Maria Sand, a researcher at the Cicero Center for Internatioanl Climate Research in Norway, said it’s “frightening” how quickly climate change has been setting in. She points to two main reasons why January has been so mild: Climate change and “natural” variables. “On all the days when temperatures have been just over the freezing point, it has rained,” Sand told NRK. “Without climate change, it would have snowed.”

Winter one month shorter
She notes that there also were several “green winters” in the 1980s, and last year there was lots of snow in Oslo. Norway is also prone to variable weather, she said, “but when we study it all over a longer period, the winters have become a month shorter and two degrees warmer than they were in the 1960s.” She worries about the effect on flora and fauna.
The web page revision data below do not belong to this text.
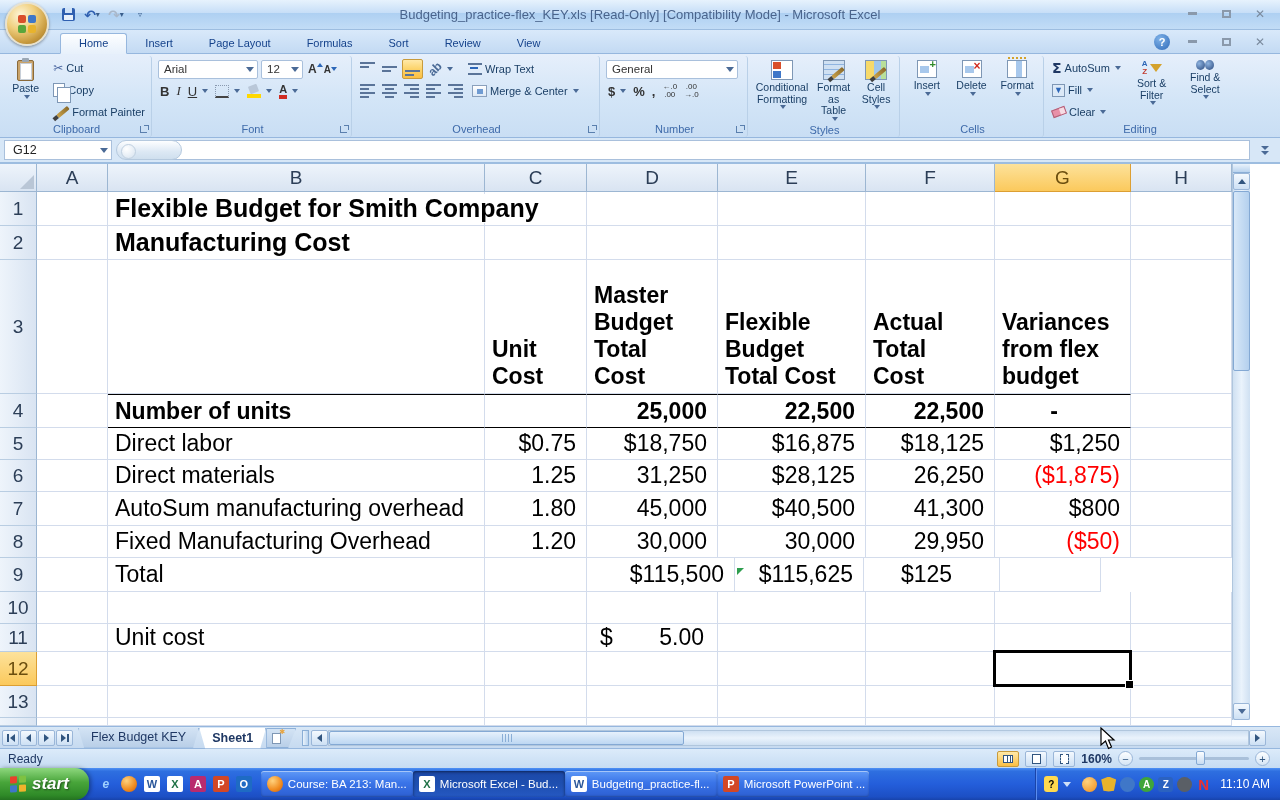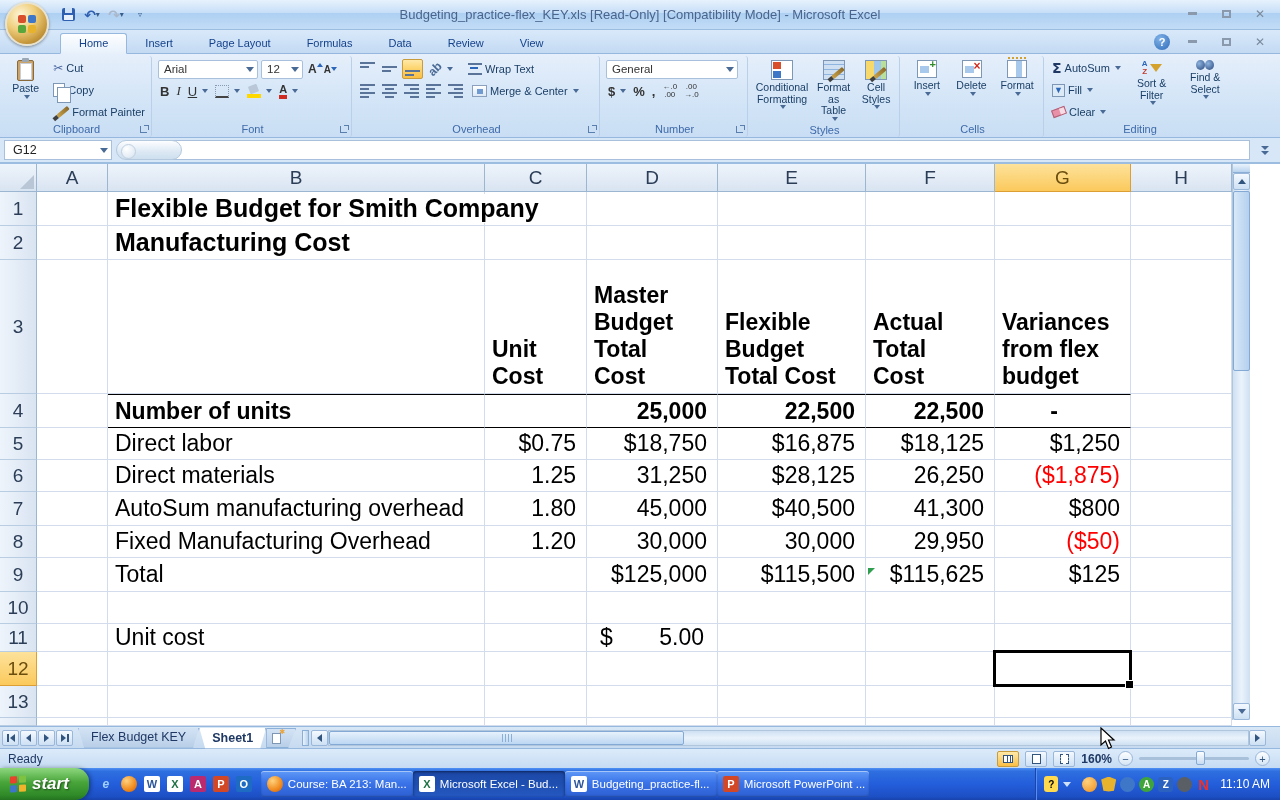--- a/index.html
+++ b/index.html
@@ -334,7 +334,7 @@
         <div class="rtab">Insert</div>
         <div class="rtab">Page Layout</div>
         <div class="rtab">Formulas</div>
-        <div class="rtab">Data</div>
+        <div class="rtab">Sort</div>
         <div class="rtab">Review</div>
         <div class="rtab">View</div>
       </div>

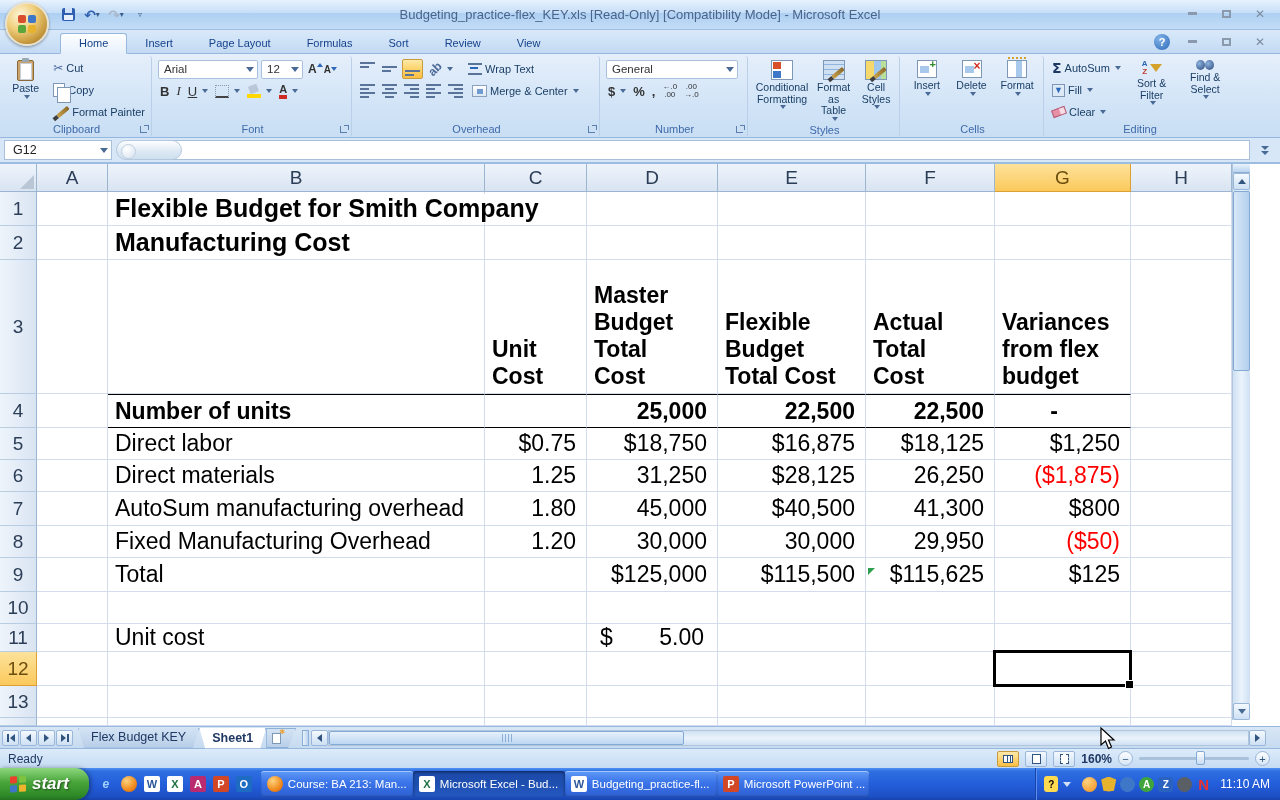--- a/index.html
+++ b/index.html
@@ -844,9 +844,6 @@
             <span class="ct">Total</span>
           </div>
           <div class="cell" style="width: 102px;"></div>
-          <div class="cell ar" style="width: 131px;">
-            <span class="ct">$125,000</span>
-          </div>
           <div class="cell ar" style="width: 148px;">
             <span class="ct">$115,500</span>
           </div>

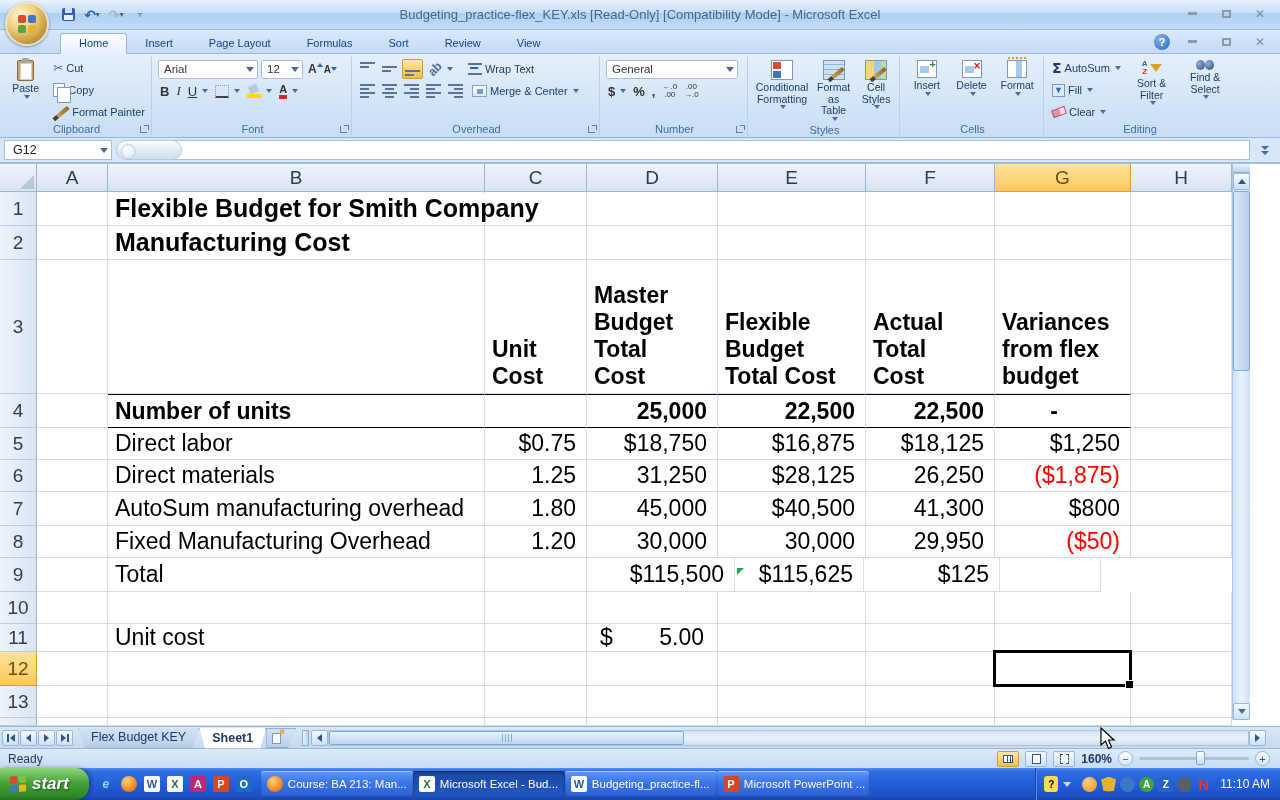--- a/index.html
+++ b/index.html
@@ -851,7 +851,7 @@
             <span class="ct">$115,625</span>
             <span class="gmark"></span>
           </div>
-          <div class="cell ar" style="width: 136px;">
+          <div class="cell ar" style="width: 136px; justify-content: center;">
             <span class="ct">$125</span>
           </div>
           <div class="cell" style="width: 101px;"></div>

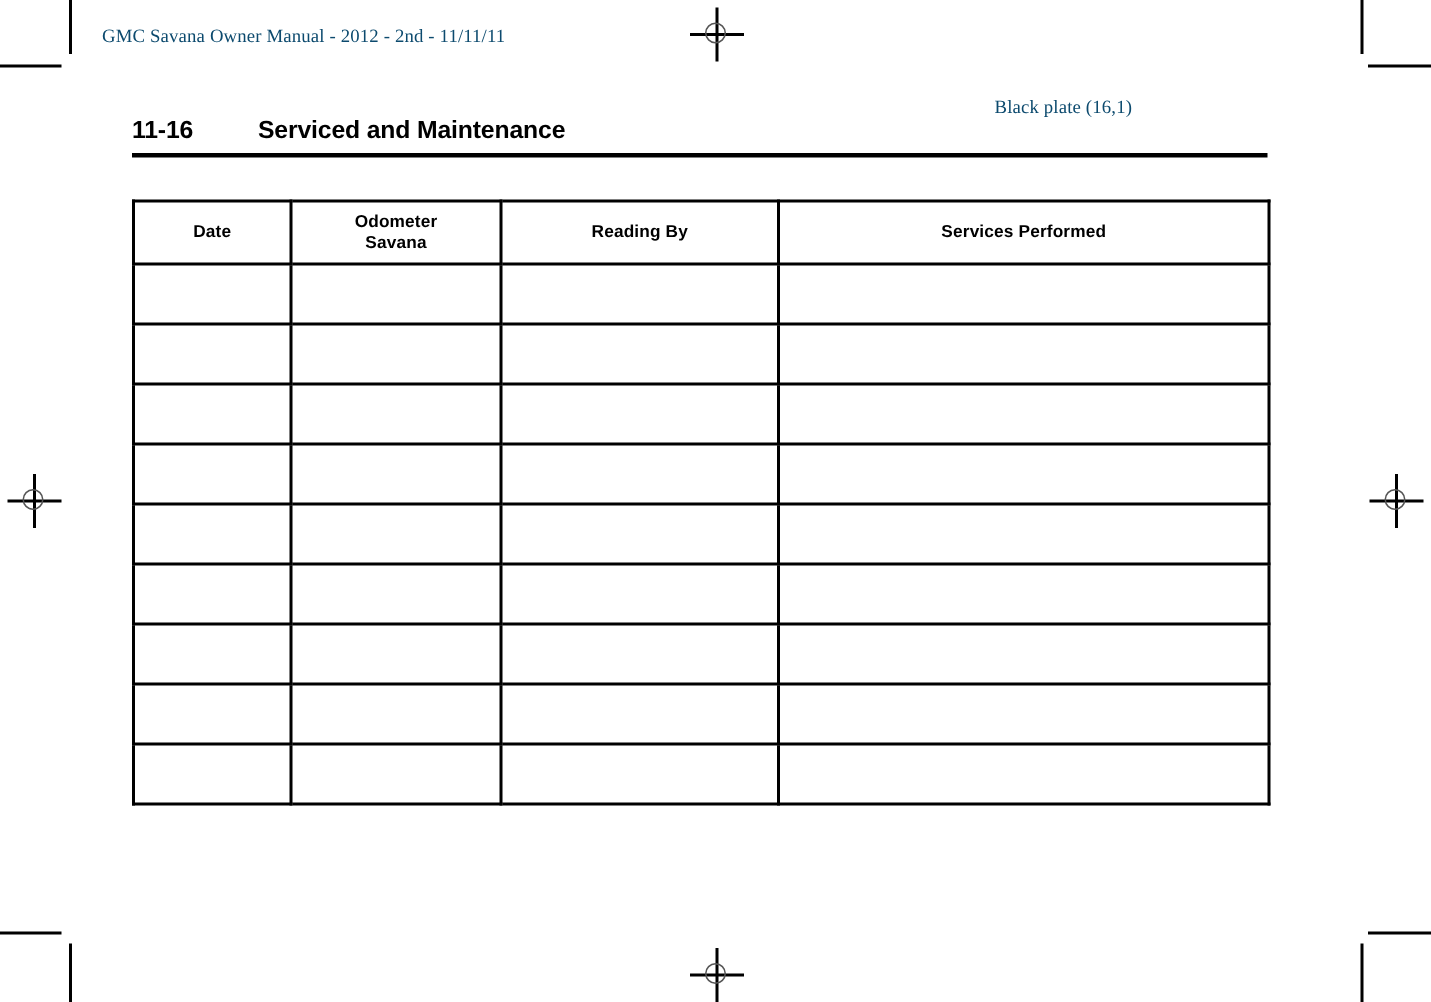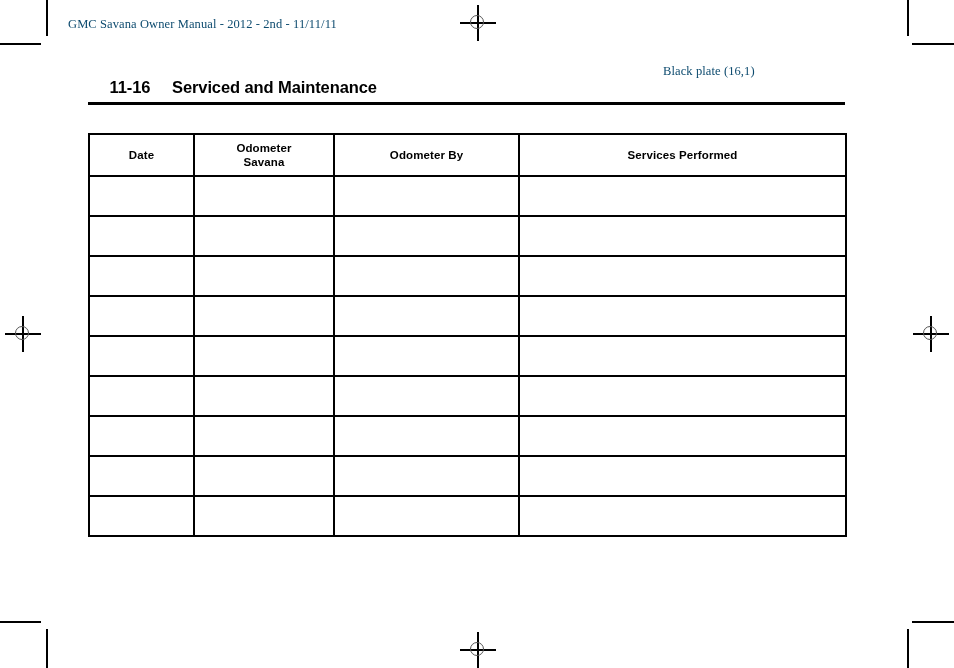--- a/index.html
+++ b/index.html
@@ -79,7 +79,6 @@
     left: 88px;
     top: 78px;
     width: 757px;
-    text-align: center;
   }
   .title-row {
     display: flex;

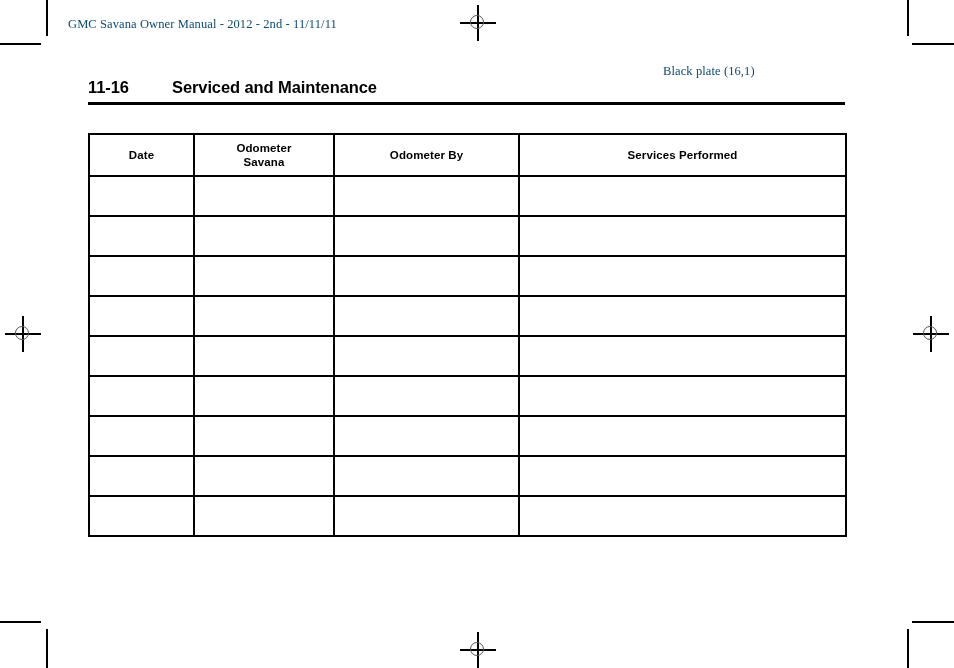--- a/index.html
+++ b/index.html
@@ -205,7 +205,7 @@
             <span class="hdr-line">Savana</span>
           </th>
           <th>
-            <span class="hdr-line">Odometer By</span>
+            <span class="hdr-line">Reading By</span>
           </th>
           <th>
             <span class="hdr-line">Services Performed</span>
In addition to the wild reindeer’s problems, “the queen bee can wake up after the flowers have blossomed.” An earlier spring can cause more problems.

Zoologist Petter Bøckman at the University of Oslo warned that both animals and humans can be plagued to a much higher degree by the brown snails that can destroy gardens, ticks that can cause disease and pesty flies, while other insects can die out.

There’s no question that climate change is arguably the biggest topic of conversation in Norway at present, and even climate skeptics and politicians who have fought hard to drill for more oil and tax car use less are begrudgingly admitting that climate change is real. All of Norway’s parties now address climate change on their political platforms, but tackle it from albeit different angles. Even the fiercest critics of political inaction on climate change, like Anja Bakken Riise of Framtiden i våre hender (The Future in our Hands), now see a “green wind blowing over the government.”

Asked whether she agrees, Norway’s new Oil & Energy Minister Tina Bru from the Conservative Party told newspaper Aftenposten that she thinks “there’s been a general increase in climate consciousness, and increasing engagement across all the political parties.”

That can be encouraging to researchers like Maria Sand at Cicero, who work with climate change every day: “It’s not something that will happen in the future. It’s happening now.”